The Manchester authors say that applying the methods of that paper to their values show that they’re highly significant. I’ll take their word for that, since I’m not in a position to run the numbers, but I do note that the earlier paper emphasizes that a particular Tanimoto score’s significance is highly dependent on the size of the database, the variety of molecules in it, and the representations used. The current paper doesn’t (as far as I can see) go into the details of applying the Baldi and Nasr calculations to their own data set, though.
The authors have done a number of other checks, to make sure that they’re not being biased by molecular weights, etc.
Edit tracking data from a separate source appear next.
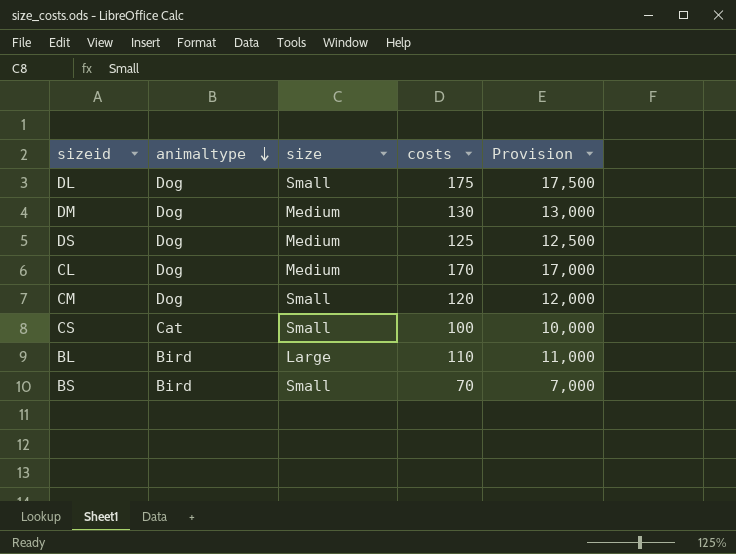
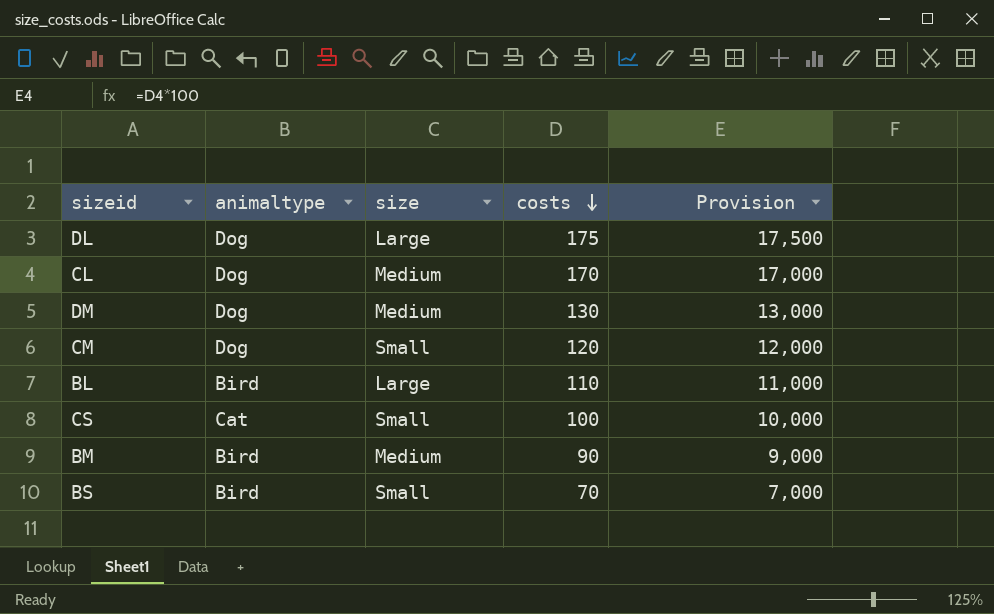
row order: animaltype descending -> costs descending
row DS: Dog | Medium | 125 | 12,500 -> none
DL | size: Small -> Large
row BM: none -> Bird | Medium | 90 | 9,000

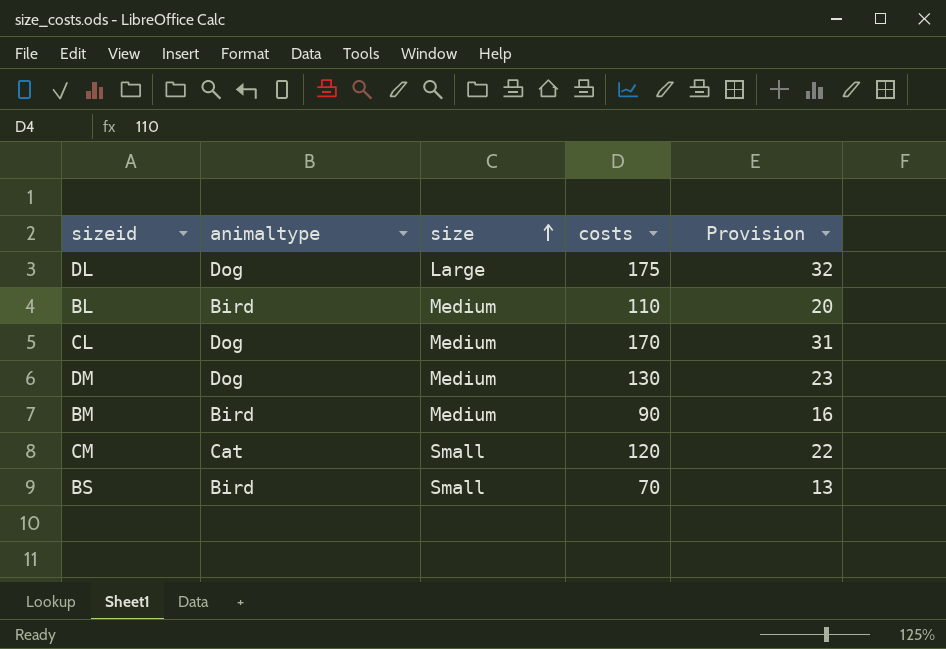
row order: costs descending -> size ascending
column Provision | formula: [costs] * 100 -> [costs] * 0.18
row CS: Cat | Small | 100 | 10,000 -> none
BL | size: Large -> Medium
CM | animaltype: Dog -> Cat

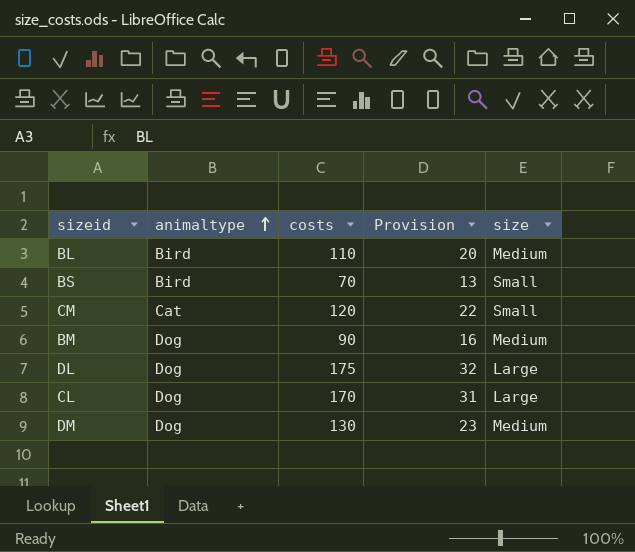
row order: size ascending -> animaltype ascending
column size | position: 3 -> 5
BM | animaltype: Bird -> Dog
CL | size: Medium -> Large

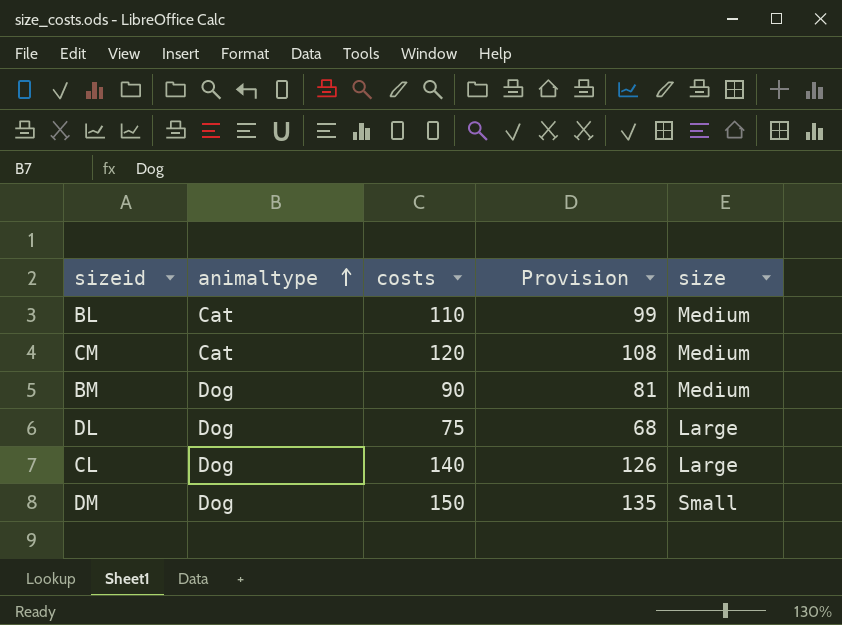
column Provision | formula: [costs] * 0.18 -> [costs] * 0.9
row BS: Bird | 70 | 13 | Small -> none
BL | animaltype: Bird -> Cat
CM | size: Small -> Medium
DL | costs: 175 -> 75
CL | costs: 170 -> 140
DM | costs: 130 -> 150
DM | size: Medium -> Small

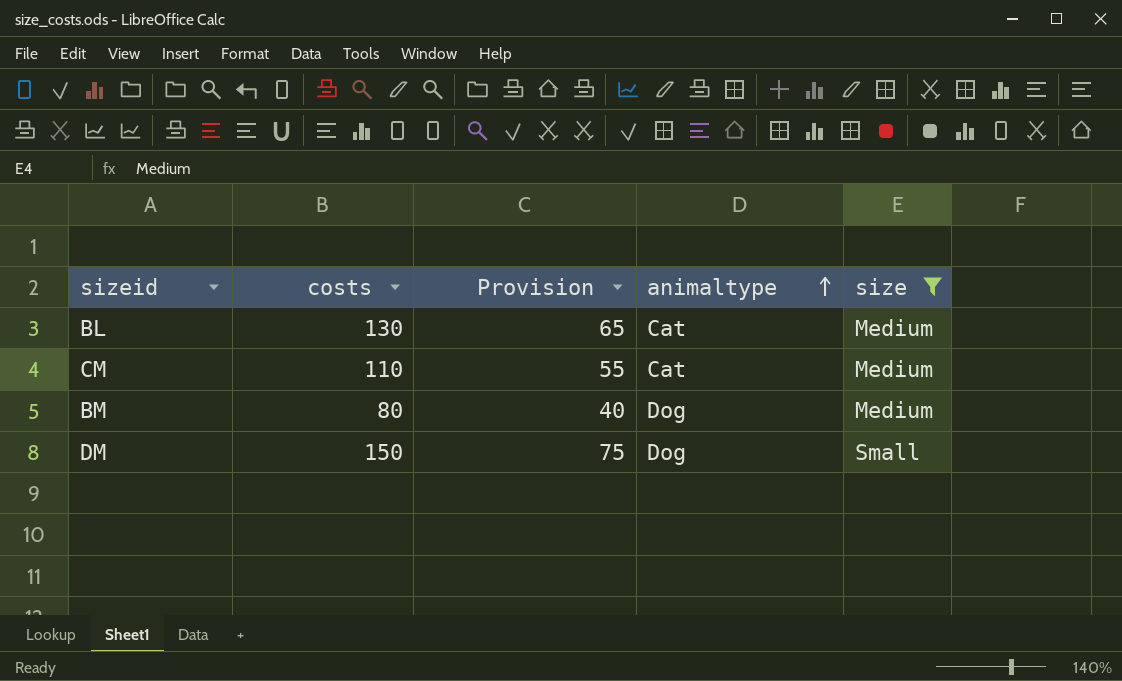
filter: none -> size != Large
column Provision | formula: [costs] * 0.9 -> [costs] * 0.5
column animaltype | position: 2 -> 4
BL | costs: 110 -> 130
CM | costs: 120 -> 110
BM | costs: 90 -> 80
They looked for trends that could be ascribed to molecular properties like cLogP, but found none. And they tested their hypothesis by running 2000 random compounds from Maybridge through, which did indeed generate much different-looking numbers than the marketed drugs.
As for whether their overall method is useful, here’s the Manchester paper’s case:
. . .we have shown that when encoded using the public MDL MACCS keys, more than 90 % of individual marketed drugs obey a ‘rule of 0.5’ mnemonic, elaborated here, to the effect that a successful drug is likely to lie within a Tanimoto distance of 0.5 of a known human metabolite. While this does not mean, of course, that a molecule obeying the rule is likely to become a marketed drug for humans, it does mean that a molecule that fails to obey the rule is statistically most unlikely to do so.
That would indeed be a useful thing to know. I would guess that people inside various large drug organizations are going to run this method over their own internal database of compounds to see how it performs on their own failures and successes – and that is going to be the real test. How well it performs, though, we may not hear for a while. But I’ll keep my ears open, and report on anything useful.